Without apology, this will not be a “both sides” article. I am well aware of the existence of people who think that Covid doesn’t exist, that the pandemic was ginned up from whole cloth, that it’s all a conspiracy by the Bilderberg Group to install the New World Order etc. The existence of such people does not excuse the poor arguments and sloppy reasoning offered by the pro-lockdown, pro-restrictions side of the debate. Nor does it let them off the hook for the range of catastrophic effects their preferred policies wrought and continue to work on Irish society.
In the interest of heading off the predictable accusations directed against just about anyone who expresses scepticism about certain components of the Western Covid response, I would like to clarify some of my beliefs out of the gate:
Covid is a real respiratory virus which poses a grave risk to old, infirm, immunocompromised and/or obese people.
The impact of Covid is plainly visible from charts of excess mortality in almost any country in the years 2020-22. Every one of these deaths was an unspeakable tragedy, which is not to imply that all (or even most) of these deaths were preventable in any meaningful, durable sense.

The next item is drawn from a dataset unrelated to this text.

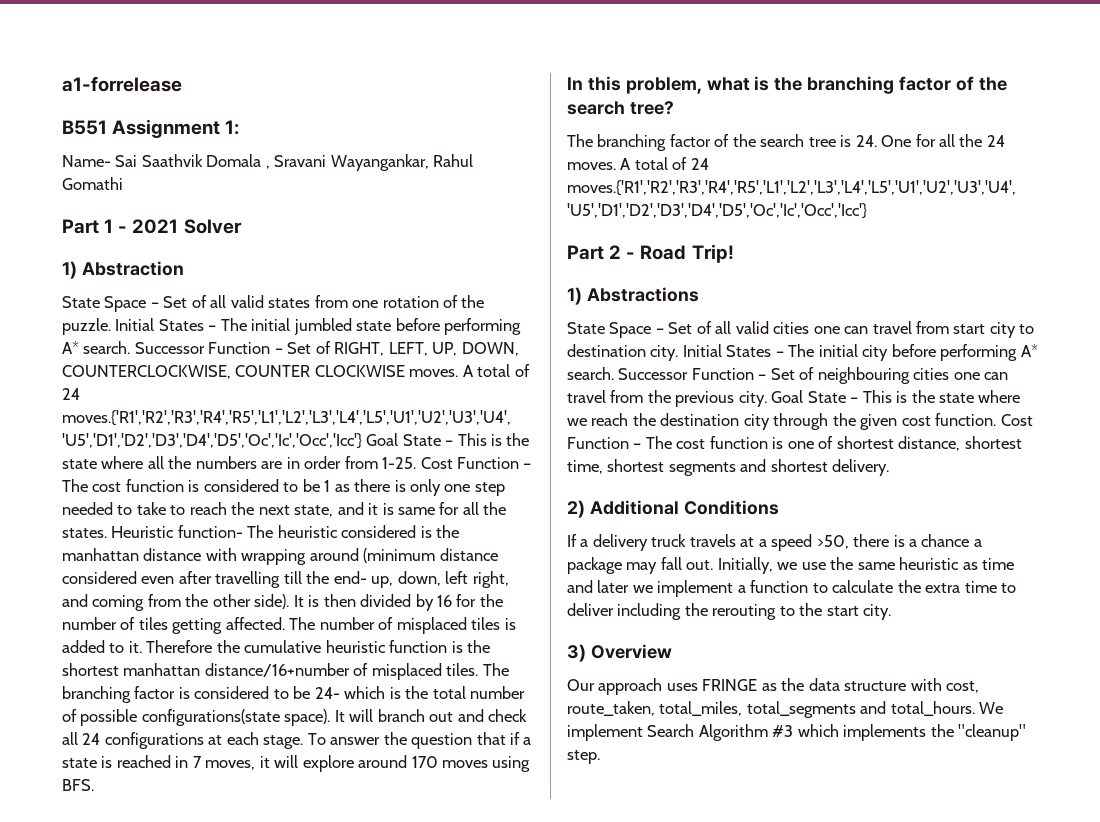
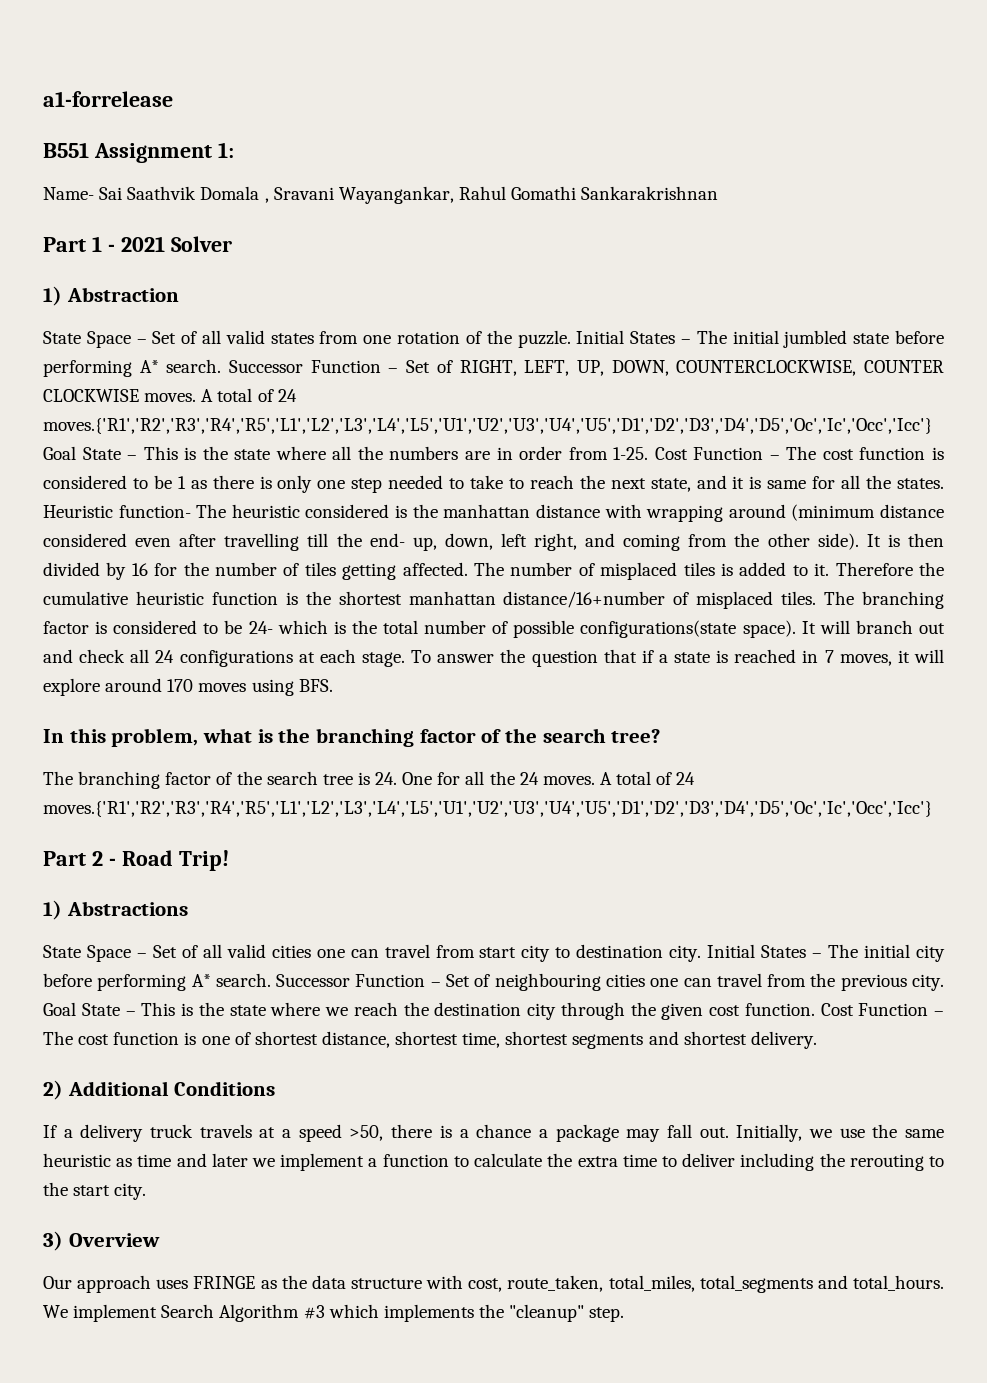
(123, 183) none -> [581,186,719,200] Sankarakrishnan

While their capacity to prevent transmission of the virus was dramatically oversold (perhaps even knowingly), the various Western vaccines are safe and generally effective at preventing illness serious enough to merit hospitalisation. For this reason, old, infirm, immunocompromised and/or obese people are well-advised to get vaccinated, and to receive regular boosters every winter. While I belong to none of those categories, I was nonetheless fully vaccinated against Covid, although I have not received a booster shot for some time.
I have yet to see any persuasive evidence that the vaccines pose a significant risk of causing heart failure or heart conditions in those who receive them.
I am not a “eugenicist”. Nor is anyone else who recognises that Covid affects some groups more than others, for easily understood biological reasons largely unrelated to societal discrimination. Nor is anyone who recognises that everyone dies eventually.
Covid is a biological virus which is wholly unrelated to the provision of 5G towers or the availability of Wi-Fi in a given region.
The vaccines do not contain microchips fabricated by Bill Gates in an effort to control population. Nor are they designed to sterilise their recipients.